(WORK REQUEST): After locating the line that contains "- This mod enables" in the data below, set down exactly that line and each one after it through the line that contains "better error messages.", and nothing more.
TASK INPUTS below:
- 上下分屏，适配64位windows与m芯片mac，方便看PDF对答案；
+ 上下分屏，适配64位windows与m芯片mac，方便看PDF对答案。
End of TASK INPUTS.
TASK INPUTS below:
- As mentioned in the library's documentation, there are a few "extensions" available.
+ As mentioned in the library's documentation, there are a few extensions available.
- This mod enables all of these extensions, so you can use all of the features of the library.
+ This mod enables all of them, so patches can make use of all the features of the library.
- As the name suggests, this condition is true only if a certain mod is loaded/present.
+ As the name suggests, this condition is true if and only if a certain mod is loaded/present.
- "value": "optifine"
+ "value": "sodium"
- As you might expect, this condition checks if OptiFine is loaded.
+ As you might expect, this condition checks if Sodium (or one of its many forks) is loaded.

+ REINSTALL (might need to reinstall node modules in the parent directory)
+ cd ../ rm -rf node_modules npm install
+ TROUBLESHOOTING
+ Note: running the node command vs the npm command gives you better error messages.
End of TASK INPUTS.
(RESPONSE BOX):
- This mod enables all of these extensions, so you can use all of the features of the library.
+ This mod enables all of them, so patches can make use of all the features of the library.
- As the name suggests, this condition is true only if a certain mod is loaded/present.
+ As the name suggests, this condition is true if and only if a certain mod is loaded/present.
- "value": "optifine"
+ "value": "sodium"
- As you might expect, this condition checks if OptiFine is loaded.
+ As you might expect, this condition checks if Sodium (or one of its many forks) is loaded.

+ REINSTALL (might need to reinstall node modules in the parent directory)
+ cd ../ rm -rf node_modules npm install
+ TROUBLESHOOTING
+ Note: running the node command vs the npm command gives you better error messages.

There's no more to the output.